Figure 2-5 shows the employees_departments_cluster
table cluster, which contains employees
and departments
. The database stores rows for employees in department 20 together, department 110 together, and so on. If the tables are not clustered, then the database does not ensure that the related rows are stored together.
The B-tree cluster index associates the cluster key value with the database block address (DBA) of the block containing the data. For example, the index entry for key 20 shows the address of the block that contains data for employees in department 20:
20,AADAAAA9d
The cluster index is separately managed, just like an index on a nonclustered table, and can exist in a separate tablespace from the table cluster.
See Also:
-
Oracle Database Administrator’s Guide to learn how to create and manage indexed clusters
-
Oracle Database SQL Language Reference for
CREATE CLUSTER
syntax and semantics
Overview of Hash Clusters
A hash cluster is like an indexed cluster, except the index key is replaced with a hash function. No separate cluster index exists. In a hash cluster, the data is the index.

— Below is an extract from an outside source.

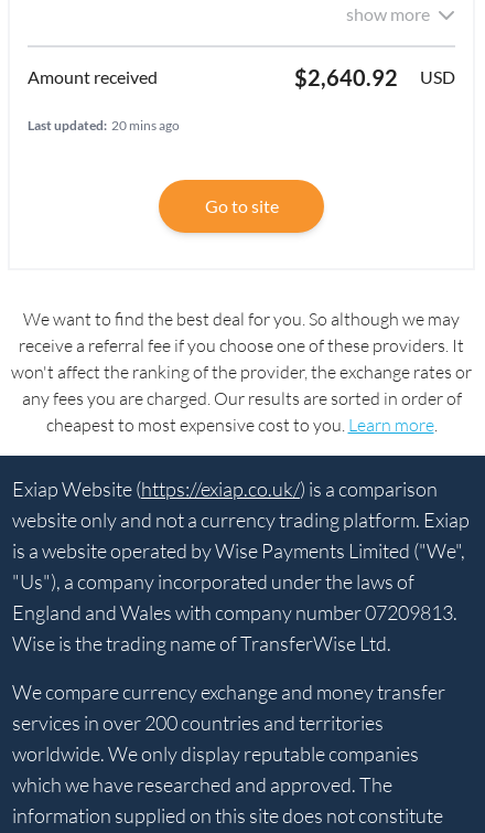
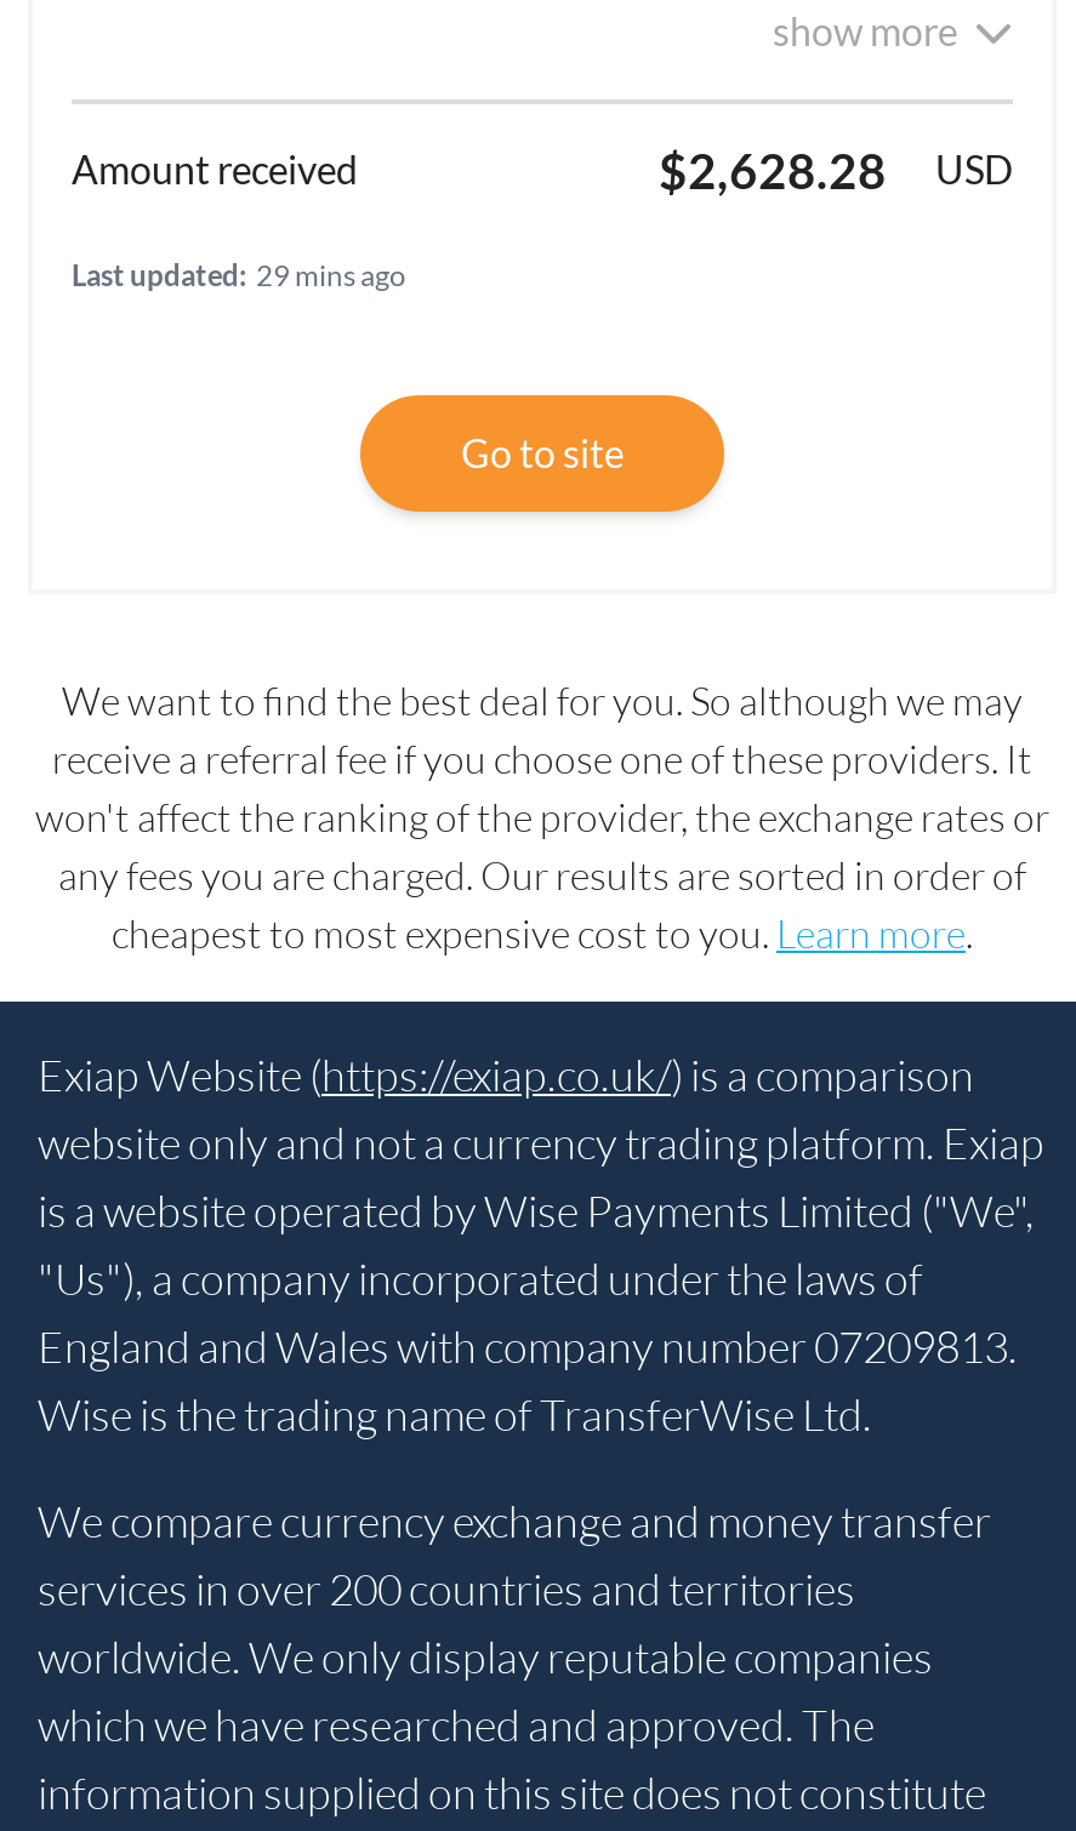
[294,65,455,91] $2,640.92 USD -> [659,142,1013,200] $2,628.28 USD
[28,118,180,134] Last updated: 20 mins ago -> [72,258,406,295] Last updated: 29 mins ago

With an indexed table or indexed cluster, Oracle Database locates table rows using key values stored in a separate index. To find or store a row in an indexed table or table cluster, the database must perform at least two I/Os:
-
One or more I/Os to find or store the key value in the index
-
Another I/O to read or write the row in the table or table cluster
To find or store a row in a hash cluster, Oracle Database applies the hash function to the cluster key value of the row. The resulting hash value corresponds to a data block in the cluster, which the database reads or writes on behalf of the issued statement.
Hashing is an optional way of storing table data to improve the performance of data retrieval. Hash clusters may be beneficial when the following conditions are met:
-
A table is queried much more often than modified.
-
The hash key column is queried frequently with equality conditions, for example,
WHERE department_id=20
. For such queries, the cluster key value is hashed. The hash key value points directly to the disk area that stores the rows. -
You can reasonably guess the number of hash keys and the size of the data stored with each key value.
Hash Cluster Creation
To create a hash cluster, you use the same CREATE CLUSTER
statement as for an indexed cluster, with the addition of a hash key. The number of hash values for the cluster depends on the hash key.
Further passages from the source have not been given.